Instructions to follow:
Write out again, exactly, the lines below starting at the one with "distance without commune)." and ending at the one with "(L max 150).".

Entries supplied:
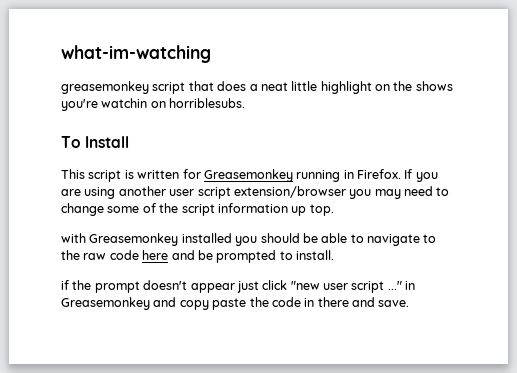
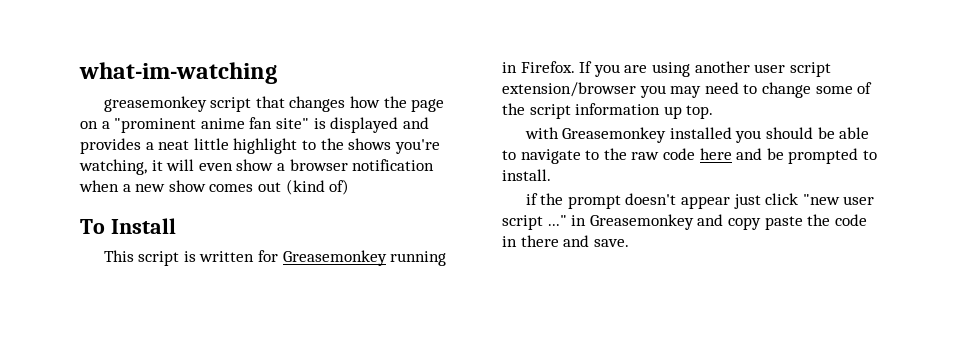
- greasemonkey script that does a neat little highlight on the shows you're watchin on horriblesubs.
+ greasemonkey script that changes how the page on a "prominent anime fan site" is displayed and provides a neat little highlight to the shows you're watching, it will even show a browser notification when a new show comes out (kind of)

...

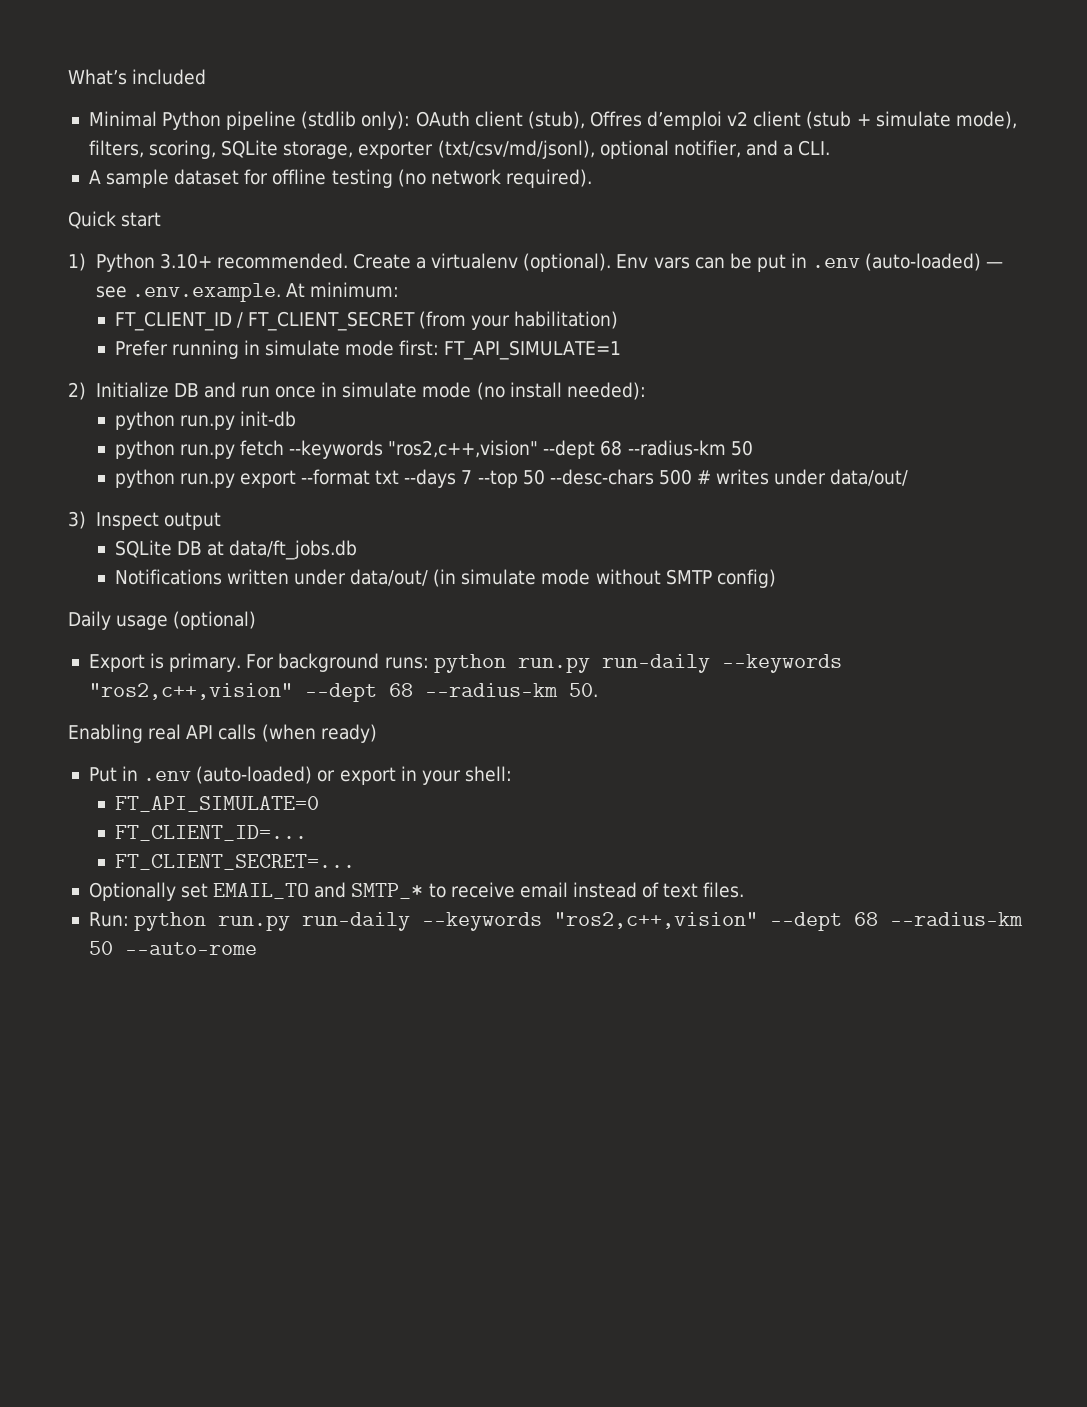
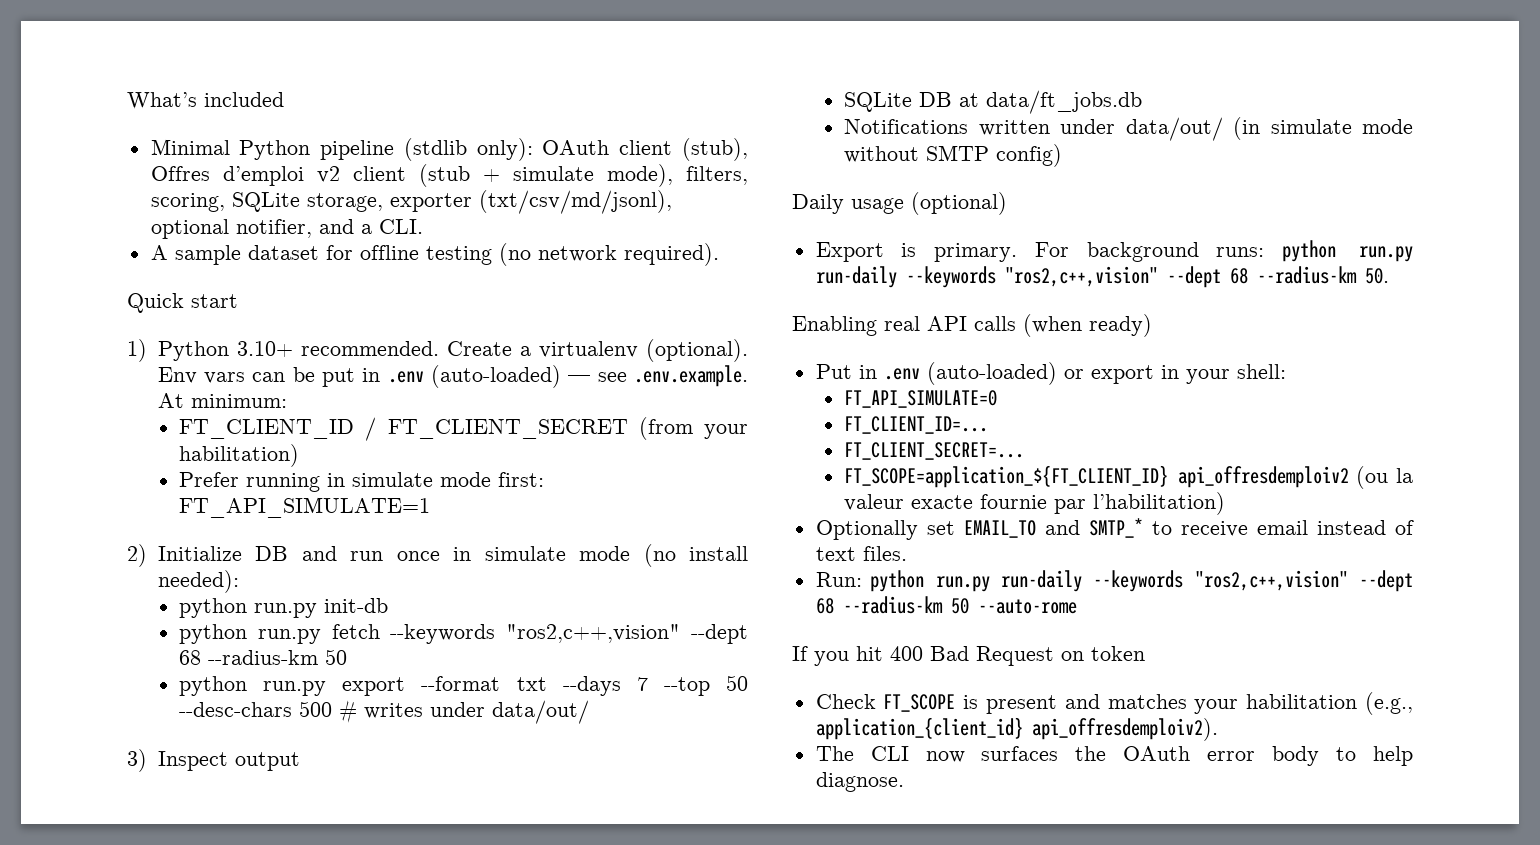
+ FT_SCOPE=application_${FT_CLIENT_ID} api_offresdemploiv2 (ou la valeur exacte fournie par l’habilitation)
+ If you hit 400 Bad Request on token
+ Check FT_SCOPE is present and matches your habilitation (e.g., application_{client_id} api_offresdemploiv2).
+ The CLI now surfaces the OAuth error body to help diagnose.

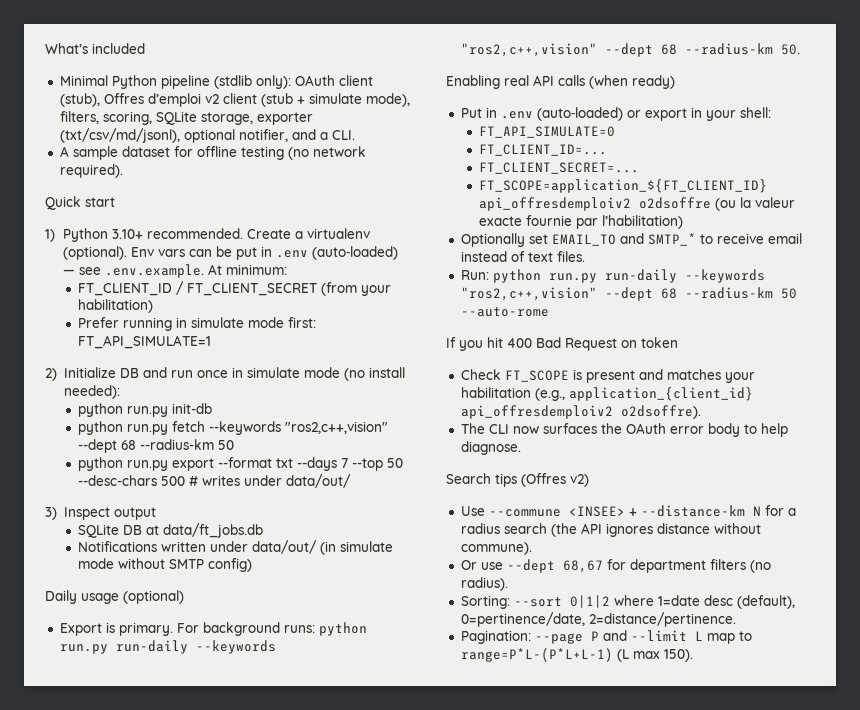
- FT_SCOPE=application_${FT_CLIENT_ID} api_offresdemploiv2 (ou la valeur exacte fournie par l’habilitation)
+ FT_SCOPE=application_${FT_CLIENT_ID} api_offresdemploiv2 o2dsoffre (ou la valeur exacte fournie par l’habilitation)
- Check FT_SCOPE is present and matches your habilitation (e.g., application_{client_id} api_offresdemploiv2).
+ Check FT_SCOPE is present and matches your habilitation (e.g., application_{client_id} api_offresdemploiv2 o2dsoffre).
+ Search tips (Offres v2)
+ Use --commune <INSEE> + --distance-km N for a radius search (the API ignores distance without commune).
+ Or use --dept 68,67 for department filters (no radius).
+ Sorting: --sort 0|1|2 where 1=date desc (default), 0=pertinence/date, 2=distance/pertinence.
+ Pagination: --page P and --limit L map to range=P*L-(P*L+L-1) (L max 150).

Task response:
+ Use --commune <INSEE> + --distance-km N for a radius search (the API ignores distance without commune).
+ Or use --dept 68,67 for department filters (no radius).
+ Sorting: --sort 0|1|2 where 1=date desc (default), 0=pertinence/date, 2=distance/pertinence.
+ Pagination: --page P and --limit L map to range=P*L-(P*L+L-1) (L max 150).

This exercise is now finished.